The Power of Computed Columns

Computed Columns remain to be an unused feature in SQL Server. But if efficiently used, they can give us good flexibility and speed over the traditional approach.

What is Computed Column?

Computed Columns are those columns whose values are not stored in the table. Instead they will be calculated dynamically. They have a formula that creates them that could be a Function, another Column Reference or a Constant Value.

In the figure below, we can see that ProjectName is a Computed Column. The Column Properties sets the column specification to a user defined method named GetProjectName() passing the ProjectId as argument.


Let us see how we can benefit from it.


We have two tables in this example - Employee and Project. The tables are related through the ProjectId column as shown below:


The Problem

We need to get the ProjectName of each Employee without using join statement as the join statement will create alterations in SQL statement.

The Solution

Here we can introduce the computed column ProjectName which in turns calls a user defined function to get the actual project name based on the ProjectId.

The following is the User Defined Function to do that:

CREATE FUNCTION [dbo].[GetProjectName]
      @Id int
RETURNS varchar(50) AS
      DECLARE @Result varchar(50)
SET @Result = (SELECT Name FROM Project WHERE Id=@Id)

RETURN @Result


The following advantages can be identified from the above scenario:

  • Less Overhead - While connecting with ORM tools we do not need to call specific methods to invoke the table or filter on the column.
  • Speed Optimization on Filtering - As the calculation and filtering done on the server side only the required rows are passed over the wire. Otherwise without a computed column, the whole table will be fetched and processed thereafter filtering - this will increase the network traffic as well.

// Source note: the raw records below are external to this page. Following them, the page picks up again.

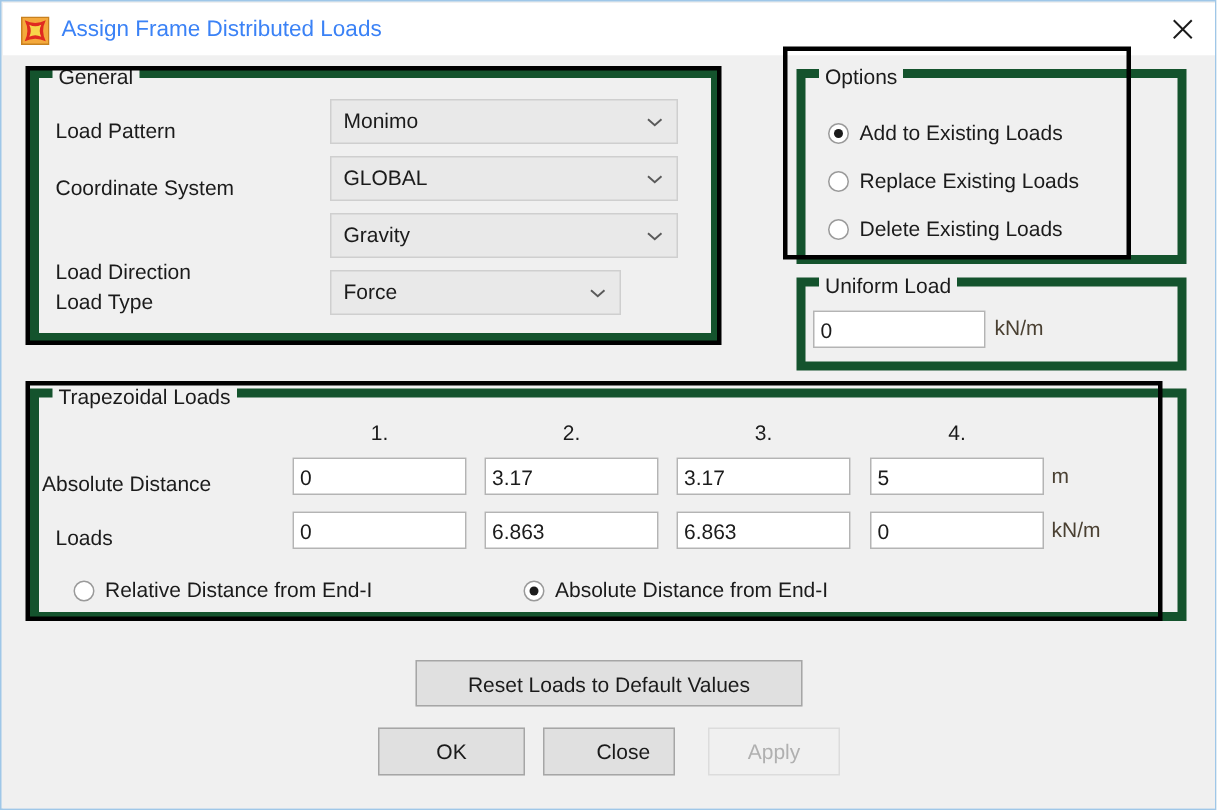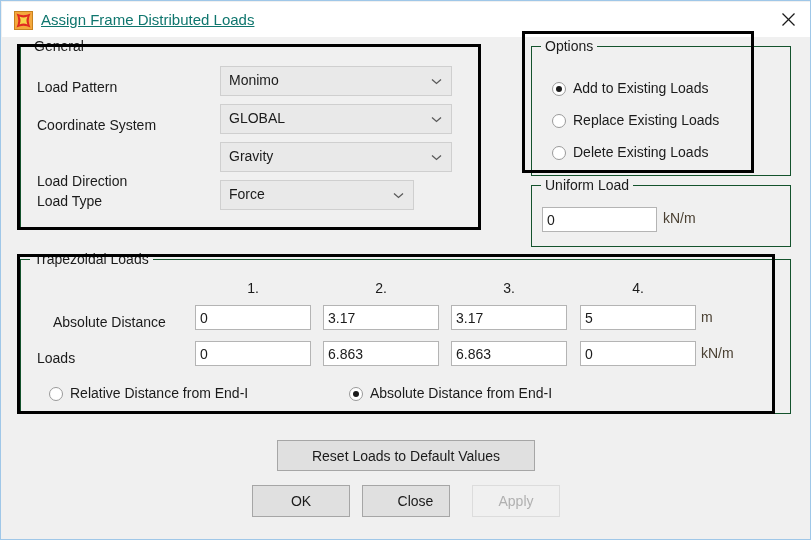--- a/index.html
+++ b/index.html
@@ -42,9 +42,8 @@
     left: 39px;
     top: 9px;
     font-size: 15px;
-    color: #0f766e;
-    white-space: nowrap;
-    text-decoration: underline;
+    color: #3b82f6;
+    white-space: nowrap;
   }
   .close-btn {
     position: absolute;

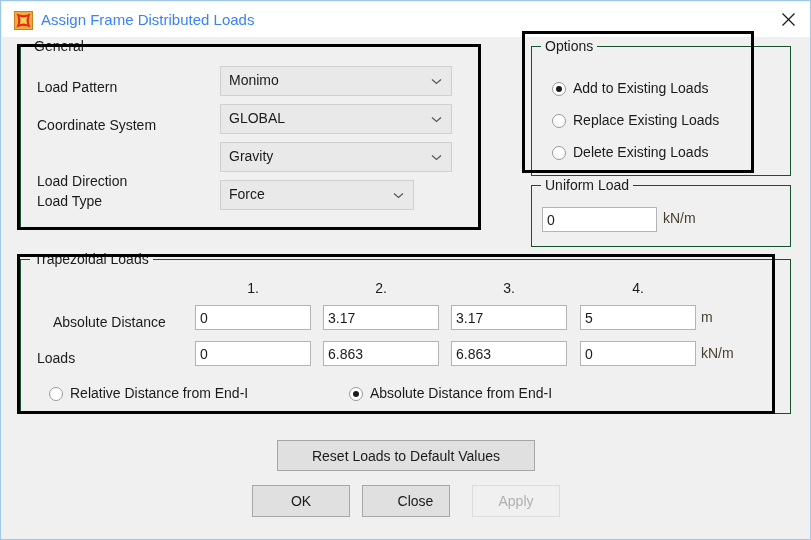--- a/index.html
+++ b/index.html
@@ -69,7 +69,7 @@
   
   .groupbox {
     position: absolute;
-    border: 1px solid #14532d;
+    border: 6px solid #14532d;
     box-sizing: border-box;
     background: transparent;
     text-decoration: underline;

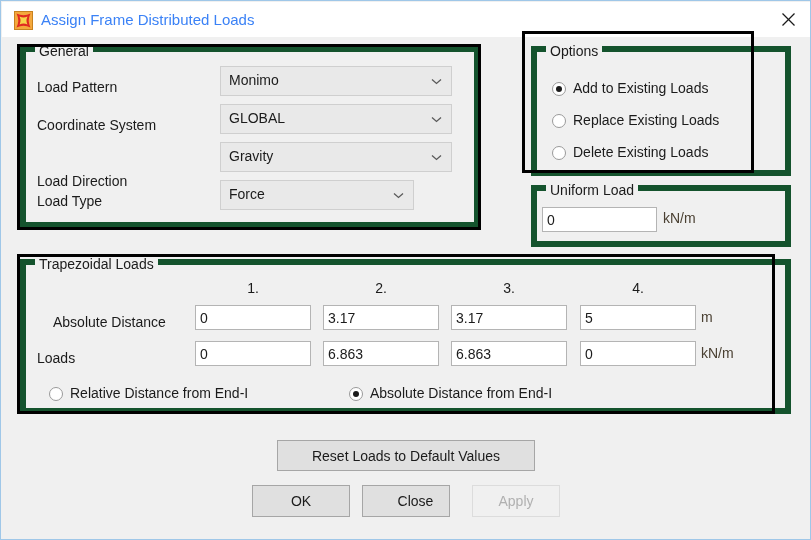--- a/index.html
+++ b/index.html
@@ -296,7 +296,7 @@
     <div class="colhdr" style="left:449px; top:243px; width:116px;">3.</div>
     <div class="colhdr" style="left:578px; top:243px; width:116px;">4.</div>
 
-    <div class="lbl" style="left:51px; top:277px;">Absolute Distance</div>
+    <div class="lbl" style="left:26px; top:277px;">Absolute Distance</div>
     <input class="field" style="left: 193px; top: 268px; width: 116px;" type="text" value="0">
     <input class="field" style="left: 321px; top: 268px; width: 116px;" type="text" value="3.17">
     <input class="field" style="left: 449px; top: 268px; width: 116px;" type="text" value="3.17">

Testing It - Creating Data

After creating the necessary tables and functions, we can use the following insert SQLs to create the data. (the associated SQL files are attached with the article):

-- Create data in Project table
INSERT INTO [Project] ([Id], [Name]) VALUES (1, 'Project1');
INSERT INTO [Project] ([Id], [Name]) VALUES (2, 'Project2');
INSERT INTO [Project] ([Id], [Name]) VALUES (3, 'Project3');

-- Create data in Employee table
INSERT INTO [Employee]([Id], [Name], [ProjectId]) VALUES (1, 'Employee1', 1);
INSERT INTO [Employee]([Id], [Name], [ProjectId]) VALUES (2, 'Employee2', 2);
INSERT INTO [Employee]([Id], [Name], [ProjectId]) VALUES (3, 'Employee3', 3);
INSERT INTO [Employee]([Id], [Name], [ProjectId]) VALUES (4, 'Employee4', 1);
INSERT INTO [Employee]([Id], [Name], [ProjectId]) VALUES (5, 'Employee5', 2);

Testing It - Selecting Data

SELECT * FROM Employee;


From the above result we can see that the ProjectName column is returning values appropriately.

About Project Attachment

The associated SQL files are attached with the project zip files. There are 2 SQL files. Please run them in the correct order.


The example provided above is a simple scenario. In the real world, we can address more complex issues like looking up multiple tables to get the required column value. This could be done through the same User Defined Function and associated Computed Column.